基本类型

数据类型

PyODPS 对 MaxCompute 中的类型支持实现于 odps.types 包中。所有的数据类型均表示为 odps.types.DataType 类的子类生成的实例。例如，64位整数类型 bigint 使用 odps.types.Bigint 的实例表示，而32位整数数组类型 array<int> 使用 odps.types.Array 的实例表示，且其 value_type 属性为 odps.types.Int 类型。

备注

PyODPS 默认不开放对 bigint、string、double、boolean、datetime、decimal 类型外其他类型的完整支持。需要完整使用除这些类型外的其他类型，需要设置选项 options.sql.use_odps2_extension = True。关于设置选项可参考这份文档。

通过字符串指定类型实例

通常情况下，在 PyODPS 中，你都可以直接用 MaxCompute DDL 中表示类型的字符串来表示类型，这可以避免了解类型的实现细节。例如，当我们创建一个列实例，可以直接传入 array<int> 代表一个32位整数数组，而不需要关心使用哪个类去实现：

>>> import odps.types as odps_types
>>>
>>> column = odps_types.Column("col", "array<int>")
>>> print(type(column.type))
<class 'odps.types.Array'>
>>> print(type(column.type.value_type))
<class 'odps.types.Int'>

如果需要，你可以使用 validate_data_type() 函数获取字符串表示的 MaxCompute 类型实例。
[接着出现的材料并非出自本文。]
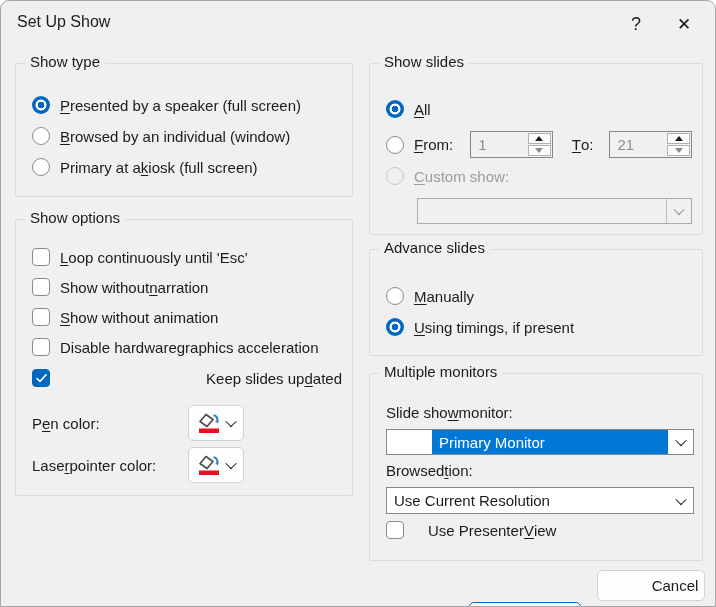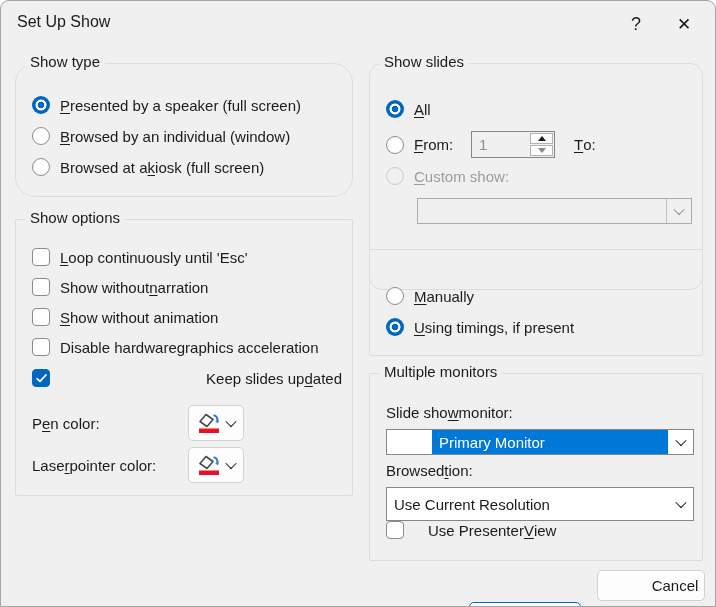--- a/index.html
+++ b/index.html
@@ -127,21 +127,21 @@
 <body>
 
 <div class="dialog">
 
   <div class="titlebar">
     <div class="title">Set Up Show</div>
     <div class="tb-btn tb-help">?</div>
     <div class="tb-btn tb-close">✕</div>
   </div>
 
-  <div class="group" style="left:14px; top:62px; width:338px; height:134px;border-radius:20px;">
+  <div class="group" style="left:14px; top:62px; width:338px; height:134px;">
     <span class="legend">Show type</span>
 
     <div class="row" style="top:32px;">
       <span class="radio checked"></span>
       <span class="lbl">
           <span></span>
           <span class="u">P</span>
           <span>resented by a speaker (full screen)</span>
         </span>
     </div>
@@ -149,21 +149,21 @@
       <span class="radio"></span>
       <span class="lbl">
           <span></span>
           <span class="u">B</span>
           <span>rowsed by an individual (window)</span>
         </span>
     </div>
     <div class="row" style="top:94px;">
       <span class="radio"></span>
       <span class="lbl">
-          <span>Browsed at a </span>
+          <span>Primary at a </span>
           <span class="u">k</span>
           <span>iosk (full screen)</span>
         </span>
     </div>
   </div>
 
   <div class="group" style="left:14px; top:218px; width:338px; height:277px;">
     <span class="legend">Show options</span>
 
     <div class="row" style="top:28px;">
@@ -238,21 +238,21 @@
           <rect x="2" y="16.5" width="20" height="4.5" fill="#e81123"></rect>
           <path d="M9 2.5 L16 7.5 L10 14.5 L3 9.5 Z" fill="#ffffff" stroke="#4a4a4a" stroke-width="1.6" stroke-linejoin="round"></path>
           <path d="M16.5 3.2 C19.6 3.6 20.7 6 20.1 8.4" fill="none" stroke="#2b7cd3" stroke-width="2"></path>
           <path d="M18.2 9.2 L22 7.6 L21 11.6 Z" fill="#2b7cd3"></path>
         </svg>
         <span class="chev"></span>
       </span>
     </div>
   </div>
 
-  <div class="group" style="left:368px; top:62px; width:334px; height:227px;border-radius:13px;">
+  <div class="group" style="left:368px; top:62px; width:334px; height:172px;">
     <span class="legend">Show slides</span>
 
     <div class="row" style="top:36px;">
       <span class="radio checked"></span>
       <span class="lbl">
           <span></span>
           <span class="u">A</span>
           <span>ll</span>
         </span>
     </div>
@@ -273,40 +273,52 @@
           <span class="spin-btn">
               <span class="tri-down"></span>
             </span>
         </span>
       </span>
       <span class="lbl" style="margin-left:9px; width:28px;">
           <span></span>
           <span class="u">T</span>
           <span>o:</span>
         </span>
+      <span class="spinner">
+        <span class="spin-value">21</span>
+        <span class="spin-btns">
+          <span class="spin-btn">
+              <span class="tri-up"></span>
+            </span>
+          <span class="spin-btn">
+              <span class="tri-down"></span>
+            </span>
+        </span>
+      </span>
     </div>
 
     <div class="row" style="top:103px;">
       <span class="radio disabled"></span>
       <span class="lbl dis">
           <span></span>
           <span class="u">C</span>
           <span>ustom show:</span>
         </span>
     </div>
 
     <div class="combo disabled" style="left:47px; top:134px; width:275px;">
       <span class="combo-text dis"></span>
       <span class="combo-chev">
           <span class="chev gray"></span>
         </span>
     </div>
   </div>
 
   <div class="group" style="left:368px; top:248px; width:334px; height:107px;">
+    <span class="legend">Advance slides</span>
 
     <div class="row" style="top:37px;">
       <span class="radio"></span>
       <span class="lbl">
           <span></span>
           <span class="u">M</span>
           <span>anually</span>
         </span>
     </div>
     <div class="row" style="top:68px;">
@@ -336,21 +348,21 @@
         </span>
     </div>
 
     <div class="row" style="top:88px;">
       <span class="lbl">
           <span>Browsed</span>
           <span class="u">t</span>
           <span>ion:</span>
         </span>
     </div>
-    <div class="combo" style="left:16px; top:113px; width:308px; height:34px;">
+    <div class="combo" style="left:16px; top:113px; width:308px; height:27px;">
       <span class="combo-text">Use Current Resolution</span>
       <span class="combo-chev">
           <span class="chev"></span>
         </span>
     </div>
 
     <div class="row" style="top:147px;gap:24px;">
       <span class="checkbox"></span>
       <span class="lbl">
           <span>Use Presenter </span>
>>> from odps.types import validate_data_type
>>>
>>> array_type = validate_data_type("array<bigint>")
>>> print(array_type.value_type)
bigint

可定义大小的类型

MaxCompute 部分类型可定义类型的大小，例如 char / varchar 可以定义最大长度，Decimal 可以定义精度（precision）和小数位数（scale）。定义这些类型时，可以构造对应类型描述类的实例，例如

>>> from odps.types import validate_data_type
>>>
>>> # 定义 char / varchar 类型实例，长度为 10
>>> char_type = validate_data_type('char(10)')
>>> varchar_type = validate_data_type('varchar(10)')
>>> # 定义 decimal 类型实例，精度为 10，小数位数为 2
>>> decimal_type = validate_data_type('decimal(10, 2)')

char / varchar 类型实例的大小可通过 size_limit 属性获取，而 decimal 类型实例的精度和小数位数可通过 precision 和 scale 属性获取。

>>> from odps.types import validate_data_type
>>>
>>> # 获取 char / varchar 类型长度
>>> char_type = validate_data_type('char(10)')
>>> print("size_limit:", char_type.size_limit)
size_limit: 10
>>> # 获取 decimal 类型精度和小数位数
>>> decimal_type = validate_data_type('decimal(10, 2)')
>>> print("precision:", decimal_type.precision, "scale:", decimal_type.scale)
precision: 10 scale: 2

复合类型

MaxCompute 支持的复合类型有 Array、Map 和 Struct，可通过构造函数或者类型字符串获取对应的类型描述类实例。下面的例子展示了如何创建 Array 和 Map 类型描述实例。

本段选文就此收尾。